There are lots of them. We took heavy fire, Gunnery Sergeant Ishmail
Castillo told the Reuters reporter. They don't look like they are
going to cave in.

On November 8, Time magazine reported that in a a pep talk to US
troops ahead their invasion of Fallujah on Sunday, the senior enlisted
marine in Iraq, Sgt. Major Carlton Kent drew inspiration from great
Marine triumphs of the past. You're all in the process of making
history', he told them. This is another Hue city in the making.'

Kent's analogy to the 25-day battle in 1968 to wrest control of the
old Vietnamese colonial capital from guerrilla insurgents may be
somewhat unfortunate, however... To be sure, the enemy the Marines are
facing in the fierce fighting for Fallujah that began overnight Monday
may be not dissimilar from the one they encountered at Hue. Both are
fiercely determined guerrilla fighters motivated by a combination of
nationalism and ideology, capable of great cruelty and dug in so deep
in the urban landscape that they had to be rooted out building by
building. But while Hue was an heroic triumph, at the cost of some 580
fatalities for the Marines and other US and South Vietnamese units who
went in to recapture a city audaciously seized by insurgents, winning
the battle did not help the American side win the war. And it's far
from clear that victory in Fallujah, rendered somewhat inevitable by
the massive advantage in men and firepower of the US-led operation,
will prove more successful than Hue in turning the tide of the
conflict.

Political blow

US officials claim that the capture of Fallujah is necessary to
establish order in Iraq so that they can proceed with their plans to
legitimise Allawi's US-appointed government through national elections
next January. However, the US invasion of Fallujah may already have
dealt a fatal political blow to these plans, with prominent Sunni
Muslim clerics and politicians condemning the invasion and urging
Sunnis who make up 40% of Iraq's population of 25 million to boycott
the elections.

On November 8, the Iraqi Islamic Party, described by the Western news
media as Iraq's most influential Sunni political party, announced its
withdrawal from Allawi's government. From today, we have nothing to do
with this government, said Iyad al Samurraie, the party's deputy
secretary general. We don't want to take the responsibility of
shedding Iraqi blood without any legal excuse.

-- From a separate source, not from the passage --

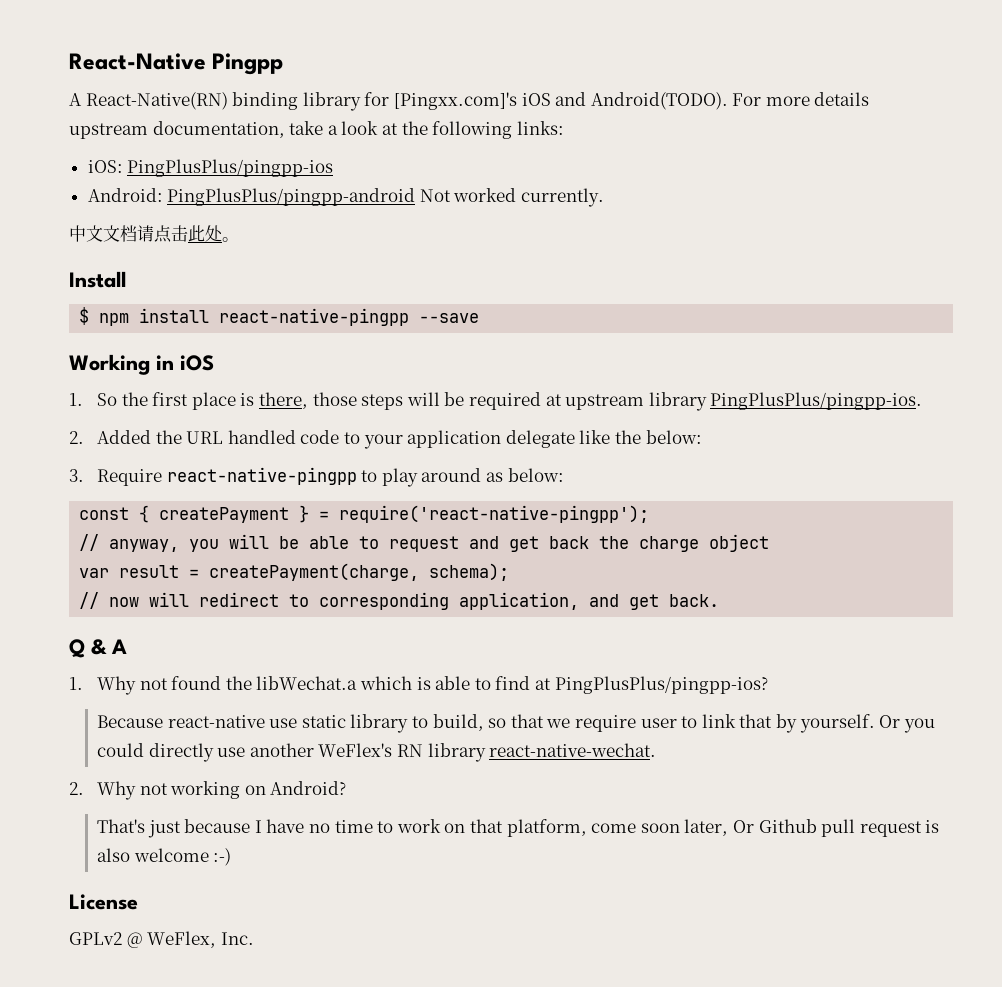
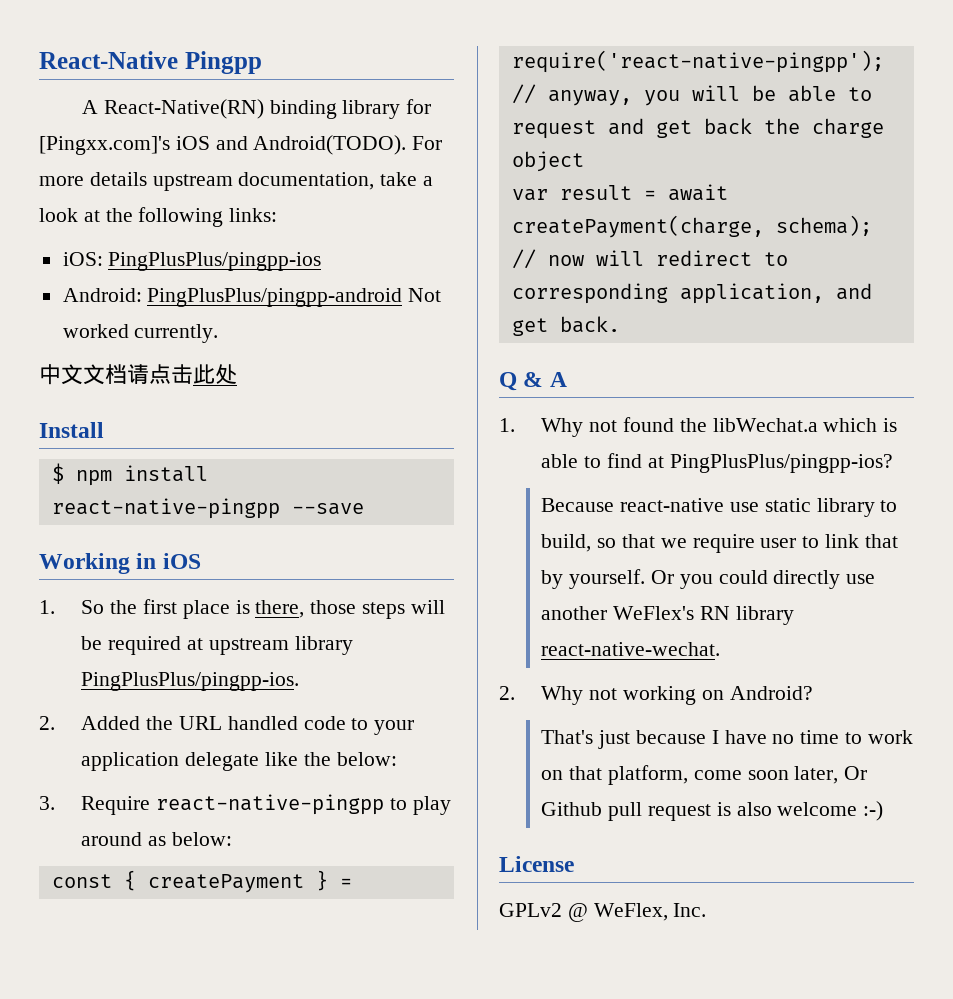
[222,237,239,242] 。 -> (237, 374) none
(200, 573) none -> [667,184,728,201] await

The next day, the Association of Muslim Scholars, a group of leading
Sunni clerics that claims to represent 3000 mosques, called for Iraqis
to boycott the January elections which they described as being held
over the corpses of those killed in Fallujah.

The scholars of Iraq place full legal responsibility on Iyad Allawi
for the genocide Fallujah is exposed to at the hands of occupation
forces and a bunch of Iraqi National Guardsmen who cooperate with
them, association director Sheik Hareth al Dhari said in a statement
broadcast throughout the Arab world on satellite television.

From Green Left Weekly, November 17, 2004.